17     was made and knows that it existed.  Of course he's not privy to the

18     document itself or the order itself.  I'm in your hands.

19             JUDGE HALL:  What he has said is that he is familiar with the

20     fact that there was a curfew.  Do you need more than that?  I don't see

21     how this can be tendered through him.

22             MS. PIDWELL:  Well, if it can be MFI'd at this stage.  Thank you.

23             JUDGE HALL:  Pending?  Pending what?

24             MS. PIDWELL:  Pending a further witness.

25             JUDGE HALL:  I suppose so.

Page 6279

 1             THE REGISTRAR:  Document P979, marked for identification.  The

 2     exhibit number is P979, marked for identification, and the 65 ter, 2406.

 3             JUDGE HARHOFF:  Thanks.

 4             MS. PIDWELL:

 5        Q.   And I just have one final topic to cover with you, sir.  You were

 6     asked some questions - and I'm now referring to line 54 of the

 7     transcript - about a person by the name of Dusko Milicevic.  Do you

 8     recall that?

 9        A.   Yes, I remember that gentleman very well, because we studied

10     together at the Faculty of Political Science in Zagreb.  In addition to

11     that, I remember him from before 1991 or 1992.  He was a member of the

12     municipal secretariat in Banja Luka where he was an inspector in charge

13     of thefts.  He occasionally came to Kljuc to help.  That usually happened

14     on Saturdays because Saturday is the market day in Kljuc, when there were

15     some incidents of pick-pocketing, because the citizens who came to the

16     market were targeted by the pick-pockets.

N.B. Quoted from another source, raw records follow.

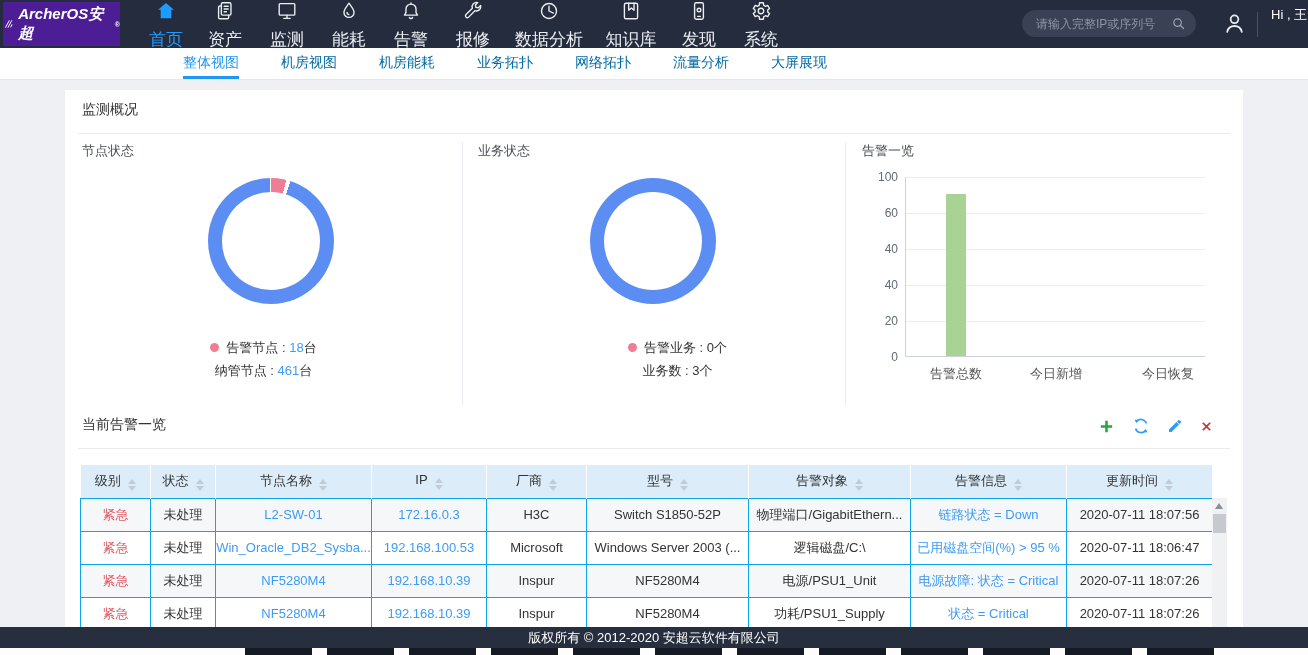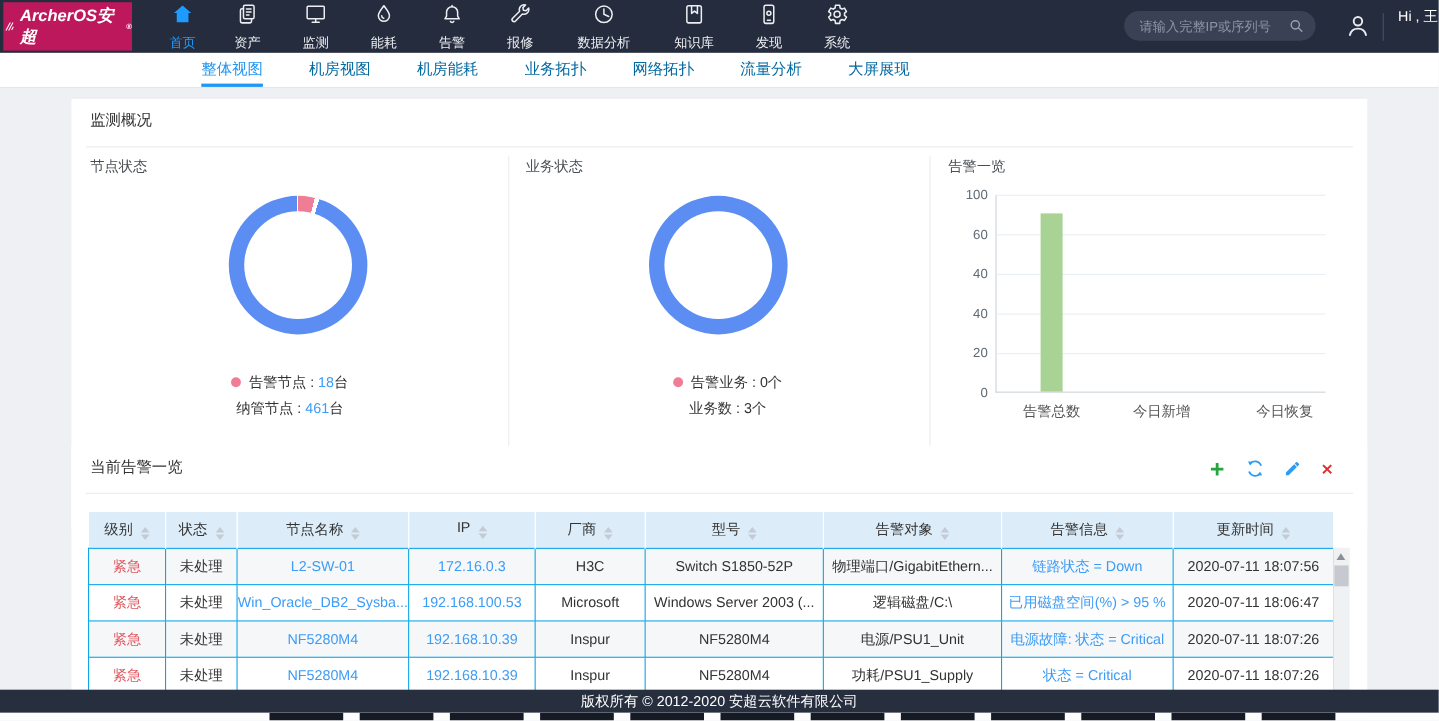--- a/index.html
+++ b/index.html
@@ -8,7 +8,7 @@
 
   
   .navbar { position:absolute; left:0; top:0; width:1308px; height:48px; background:#252c3e; z-index:3; }
-  .logo { position:absolute; left:3px; top:2px; width:117px; height:44px; background:#be185d;
+  .logo { position:absolute; left:3px; top:2px; width:117px; height:44px; background:#4c1d95;
           color:#fff; display:flex; align-items:center; justify-content:center; gap:3px;
           font-style:italic; font-weight:bold; font-size:15px; }
   .logo sup { font-size:7px; font-style:normal; }

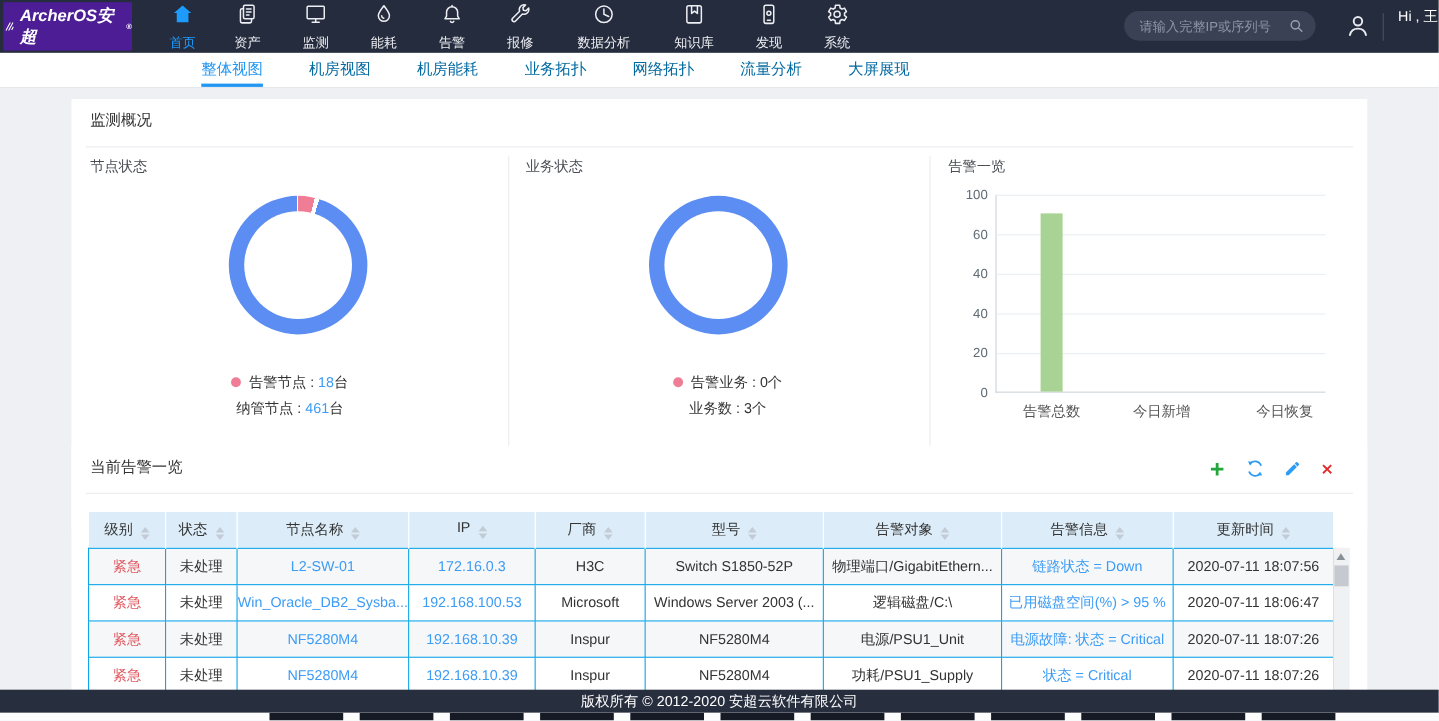--- a/index.html
+++ b/index.html
@@ -16,7 +16,7 @@
   .nav-item { display:flex; flex-direction:column; align-items:center; justify-content:center;
               color:#eceef2; cursor:pointer; padding-top:2px; }
   .nav-item svg { width:22px; height:22px; }
-  .nav-item .lbl { font-size:12px; margin-top:2px; white-space:nowrap; }
+  .nav-item .lbl { font-size:17px; margin-top:2px; white-space:nowrap; }
   .nav-item.active { color:#1e9bff; }
   .search-box { position:absolute; left:1022px; top:10px; width:174px; height:27px;
                 background:#3a4154; border-radius:14px; display:flex; align-items:center; }

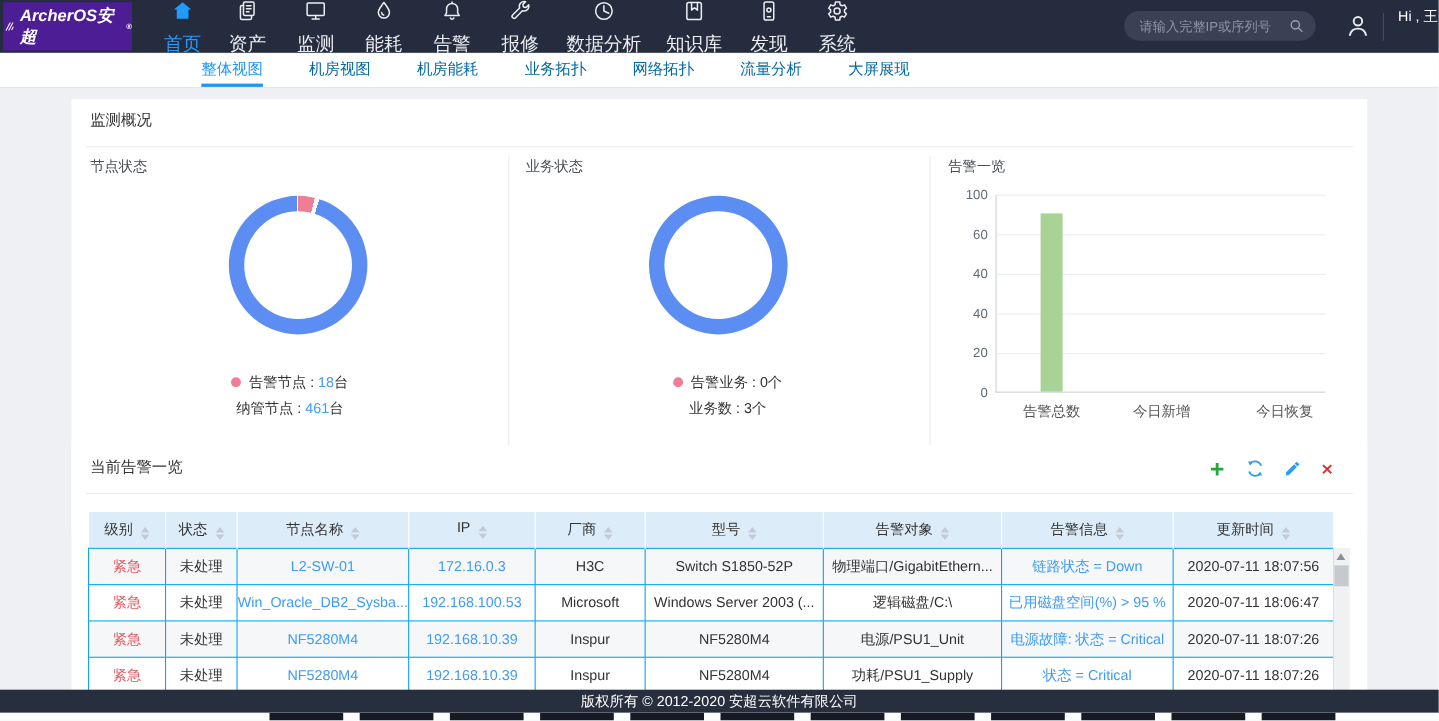--- a/index.html
+++ b/index.html
@@ -57,7 +57,7 @@
   #donut-business { left:525px; top:88px; }
   .legend { position:absolute; top:246px; text-align:center; font-size:13px; color:#333; line-height:23px; }
   #legend-nodes { left:0; width:397px; }
-  #legend-business { left:397px; width:383px;padding-left:16px; }
+  #legend-business { left:413px; width:383px;padding-left:16px; }
   .bullet { display:inline-block; width:9px; height:9px; border-radius:50%; margin-right:7px; }
   .val-blue { color:#3d9cf5; }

17        Q.   My question, sir, is, you have said in evidence that he was a

18     police inspector from Banja Luka, and you've also said that he had the

19     rank of a captain or lieutenant and wore a military uniform.  Do you know

20     whether he was part of the MUP or whether he was part of the military?

21        A.   Look, I said when I knew him before the date when I was arrested,

22     that is to say, taken prisoner and brought to the primary school in

23     Kljuc, before that he was discharging the duties which I just described,

24     and at that time I saw him in a military uniform with the rank captain, I

25     think.  It was rather captain than lieutenant, but I'm not 100 per cent

Page 6280

 1     certain about that.

 2        Q.   Thank you, sir.  I have no further questions for you, and I thank

 3     you for giving your evidence today, and Their Honours will shortly

 4     address you and excuse you from testifying -- or excuse you from court

 5     today.

 6                           [Trial Chamber confers]

 7             JUDGE HALL:  We thank you, sir, for coming to testify.  You're

 8     now released as a witness.  We are especially mindful of the -- your

 9     experiences and we are grateful for your willingness to relive this

10     unfortunate part of your life to come and testify and assist the

11     Tribunal.  Thank you, sir, and we wish you a safe journey back to your

12     place of residence.

13             THE WITNESS: [Interpretation]  Thank you.

14                      [The witness's testimony via videolink concluded]

15             JUDGE HALL:  The court upon its rising will, as the counsel would

16     recall, resume on the 15th of February.  And according to the court

17     calendar, which of course is always subject to change, we will resume in

18     this courtroom at 2.15, on the afternoon of Monday, the 15th of February.

19     Thank you.

20                           --- Whereupon the hearing adjourned at 12.58 p.m.,

21                           to be reconvened on Monday, the 15th day of

22                           February, 2010, at 2.15 p.m.